Go Regional!!

GO REGIONAL!!

Recent news have confirmed our opinion that gone are the days when studying any two year course in the comfort zone of Melbourne and Sydney were enough to find pathways to permanent residence and live the great Australian dream.

We have had a flurry of announcements about the commencement of State and territory allocations in the recent days. The Department of Home Affairs have released their allocations for state and territories for 2020-20, which is as below

NSW which is the state with the maximum allocations has also put out their heavily reduced new skilled occupation list, on which are Registered Nurses, Engineers and a few ICT occupations. Hospitality workers such as Chefs, cooks, Hotel Managers, and other occupations such as Accountants do not find a place.

Victoria, which is next with 3543 allocations for the subclass 190 Skilled Nominated Visa and the Skilled Work Regional subclass 491 visa also emphasize that one of their essential criteria for the 190 visa is Work in a highly skilled occupation in health, medical research or life sciences which supports Victoria’s economic recovery and/or health response. This is interesting as ICT occupations do not appear to figure in this. The criteria for the 491 visa mention Work in a highly skilled occupation in health, medical research, life sciences, agri-food or digital sectors which supports Victoria’s economic recovery and/or health response. Therefore presumably, those with ICT occupations who meet other criteria could apply for the 491 visa in Victoria.

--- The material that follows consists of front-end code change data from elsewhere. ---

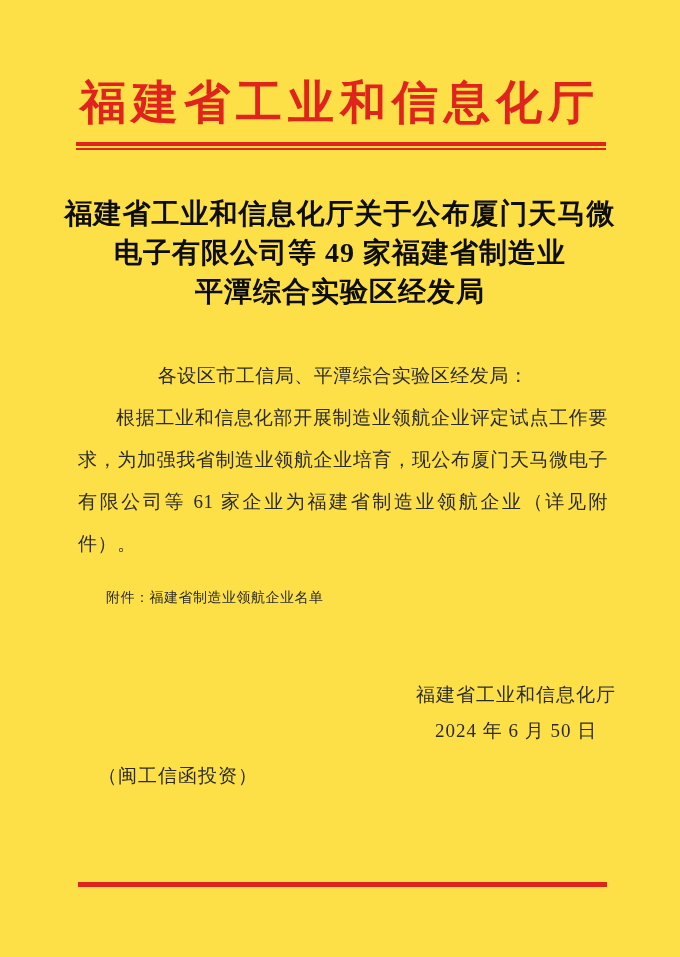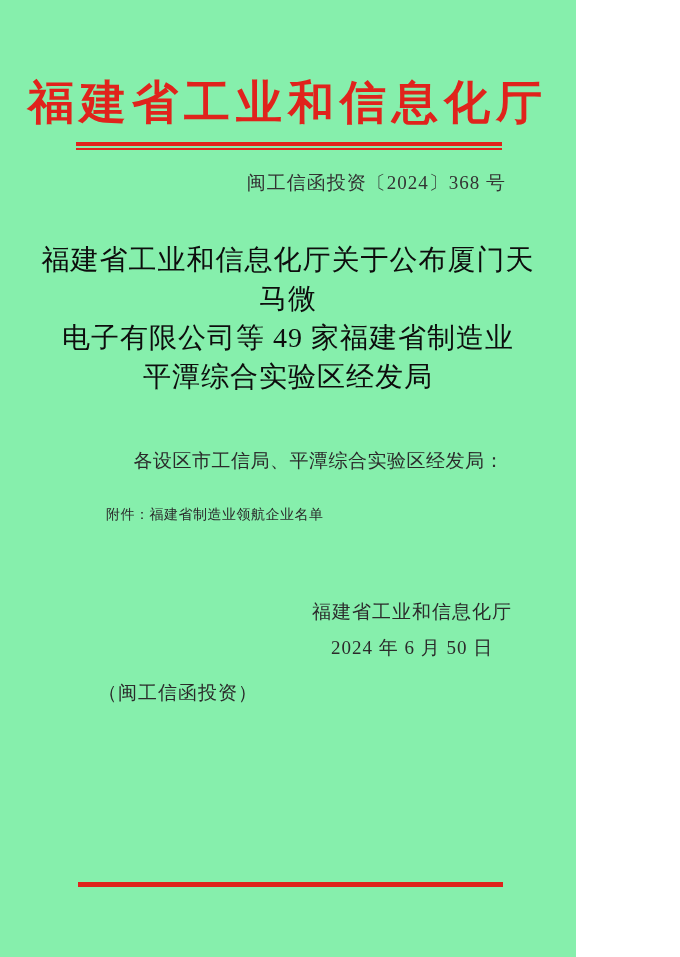--- a/index.html
+++ b/index.html
@@ -9,10 +9,10 @@
   }
   .page {
     position: relative;
-    width: 576px;
+    width: 680px;
     height: 957px;
     margin: 0;
-    background: #86efac;
+    background: #fde047;
     font-family: "Liberation Serif", "DejaVu Serif", serif;
     color: #222222;
     overflow: hidden;

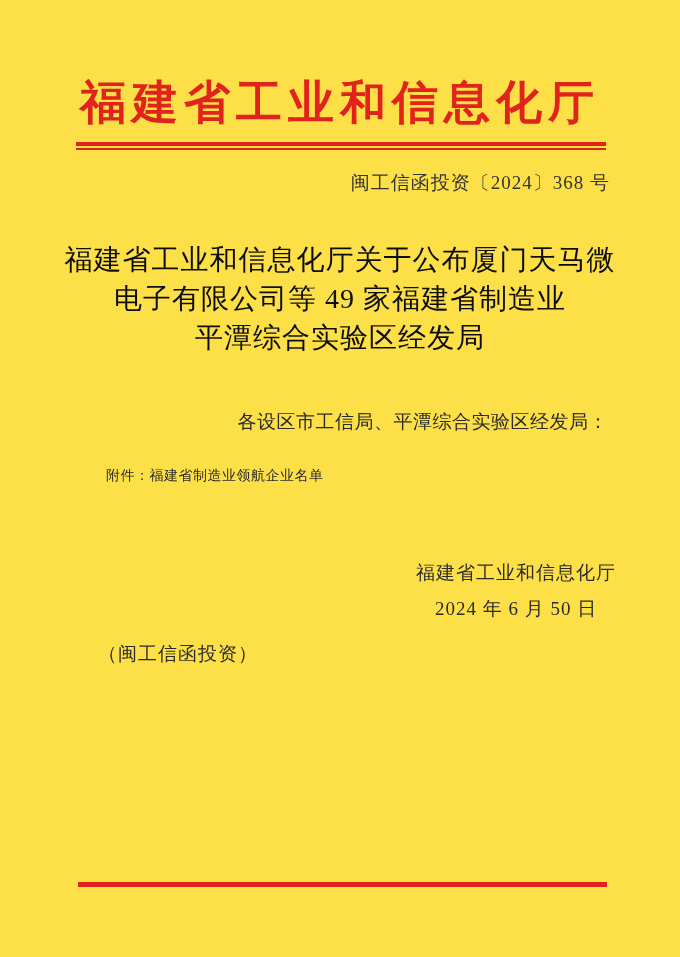--- a/index.html
+++ b/index.html
@@ -125,7 +125,6 @@
     </div>
   </div>
 
-  <div class="doc-number">闽工信函投资〔2024〕368 号</div>
 
   <h1 class="doc-title" style="margin-block:44px 0;">
     <div>福建省工业和信息化厅关于公布厦门天马微</div>

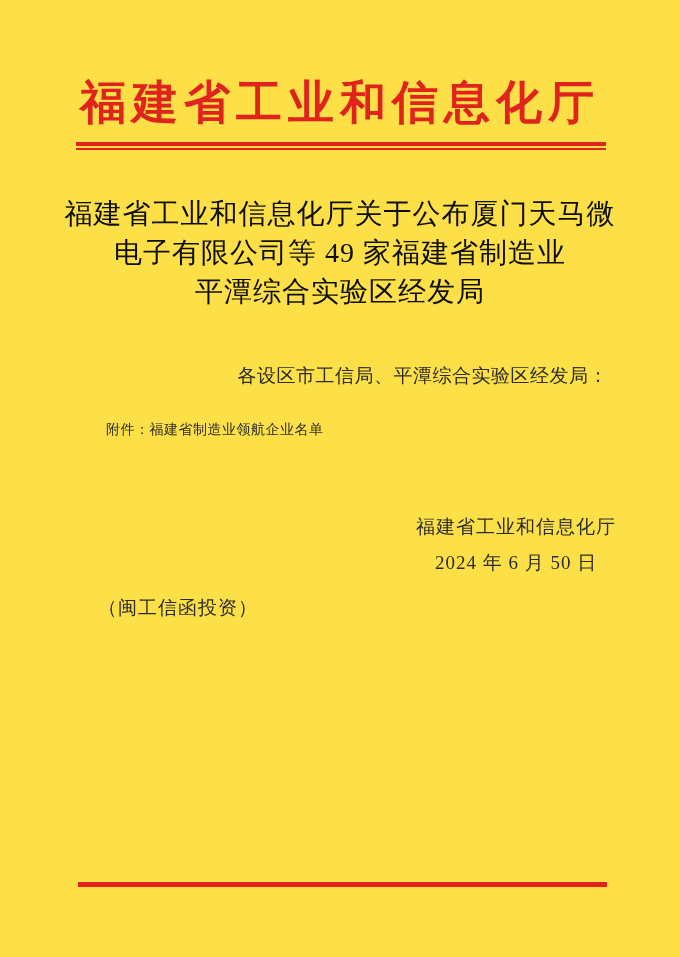--- a/index.html
+++ b/index.html
@@ -55,7 +55,7 @@
   .doc-title {
     margin: 44px 40px 0 40px;
     text-align: center;
-    font-weight: normal;
+    font-weight: bold;
     color: #0d0d0d;
     font-size: 28px;
     line-height: 39px;

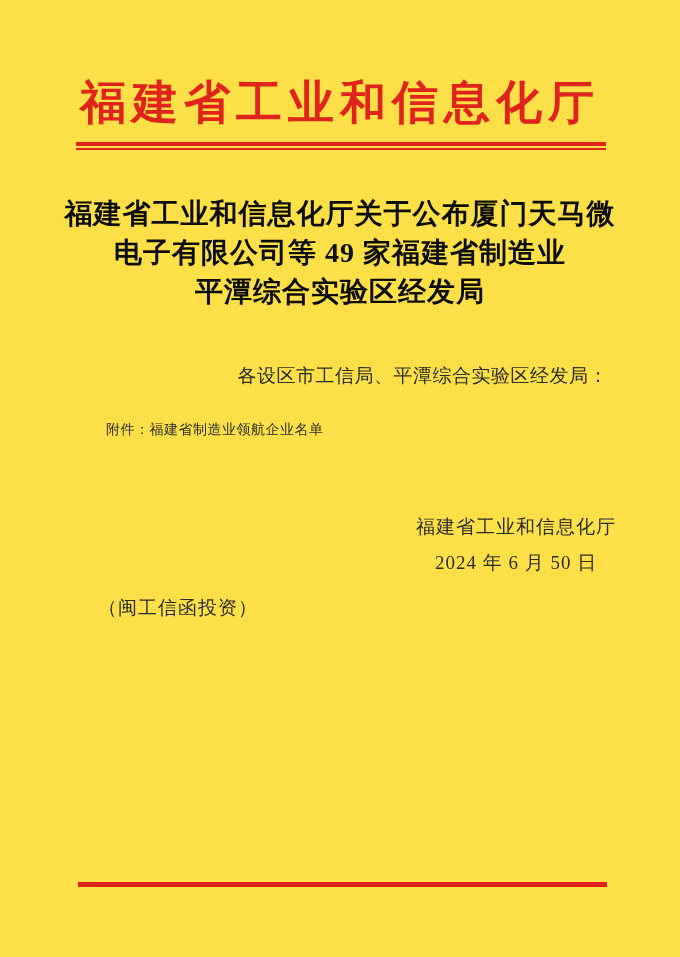--- a/index.html
+++ b/index.html
@@ -70,7 +70,7 @@
     color: #2b2b2b;
   }
   .salutation {
-    text-align: right;
+    text-align: center;
   }
   .body-paragraph {
     text-indent: 2em;

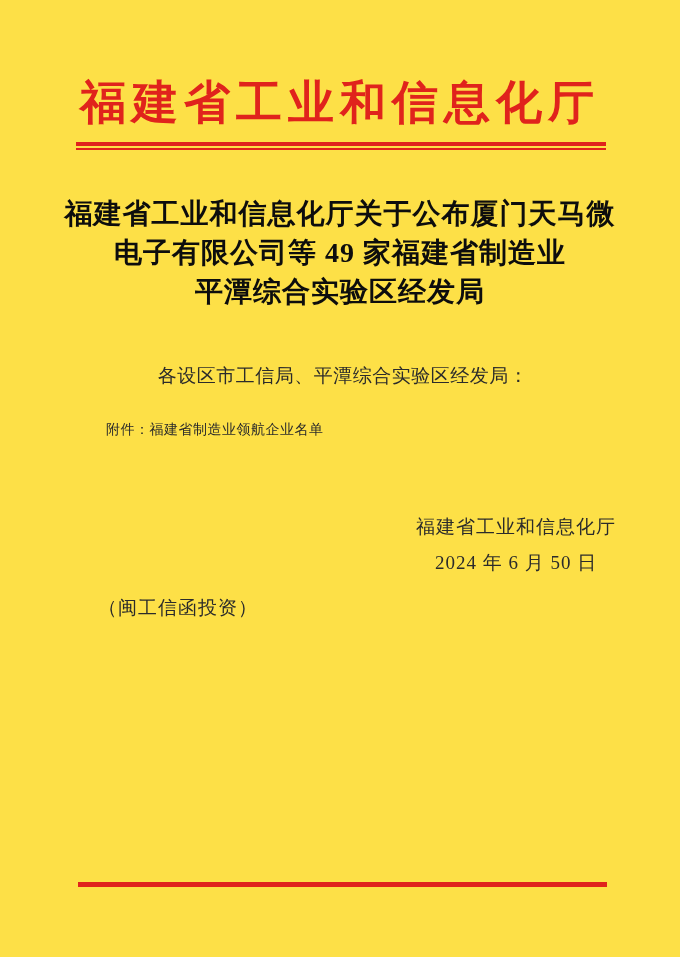--- a/index.html
+++ b/index.html
@@ -134,6 +134,7 @@
 
   <div class="body-block">
     <div class="salutation">各设区市工信局、平潭综合实验区经发局：</div>
+    <div class="body-paragraph">根据工业和信息化部开展制造业领航企业评定试点工作要求，为加强我省制造业领航企业培育，现公布厦门天马微电子有限公司等 61 家企业为福建省制造业领航企业（详见附件）。</div>
   </div>
 
   <div class="attachment-line">附件：福建省制造业领航企业名单</div>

Compare this with Tasmania, Western Australia or the Northern Territory which has a wider occupation list (South Australia has not yet released their current occupation list) . This is what all visa aspirants need to be mindful of- that they can now longer afford to  expect to study and work in the popular  cities of Melbourne and Sydney but must venture out to look for either study and work opportunities in regional areas for pathways for permanent residence.

Another recent development is that Migration Regulations have been amended to allow a second 485 visa (Post study stream) for those who studied, lived and worked in a regional area. The eligibility for a second 485 visa depends on where you studied, lived and worked. The definition of a regional area has been widened to two categories:

  1. Designated city or major regional centre – this includes Perth, Adelaide, the Gold Coast, the Sunshine Coast, Newcastle/Lake Macquarie, Wollongong/Illawarra, Canberra, Geelong and Hobart.
  2. Designated regional centre or other regional area-  this  includes areas of regional Australia apart from Sydney, Melbourne, Brisbane, and Perth, Adelaide, the Gold Coast, the Sunshine Coast, Newcastle/Lake Macquarie, Wollongong/Illawarra, Canberra, Geelong and Hobart.

All applicants for the second 485 visa must have graduated from a regional education centre and held a first Post Study Work 485 visa. Applicants must have lived, worked and studied only in a designated regional area for two years continuously on their first Post Study Work 485 immediately before applying for the second TGV. All applicants, primary and members of their family unit, must be in Australia to apply for the second TGV application. Therefore noffshore application COVID concession applies to these applicants. No evidence of English language proficiency is required for applications for second Post Study Work 485s and neither is a new AFP check required for applications for second Post Study Work 485.

Those who have graduated, held a Post Study Work 485 and only lived, worked and studied in a designated city or major regional area will be eligible for the grant of a subsequent one-year Post Study Work 485. However, those who graduated, held a Post Study Work 485 and only lived, worked and studied in a designated regional centre or other regional area will be eligible for the grant of a second two-year Post Study Work 485 visa.

This is also a big incentive for student visa aspirants to study and live in a regional area. Therefore, the message from the Department of Home affairs is loud and clear- Go Regional!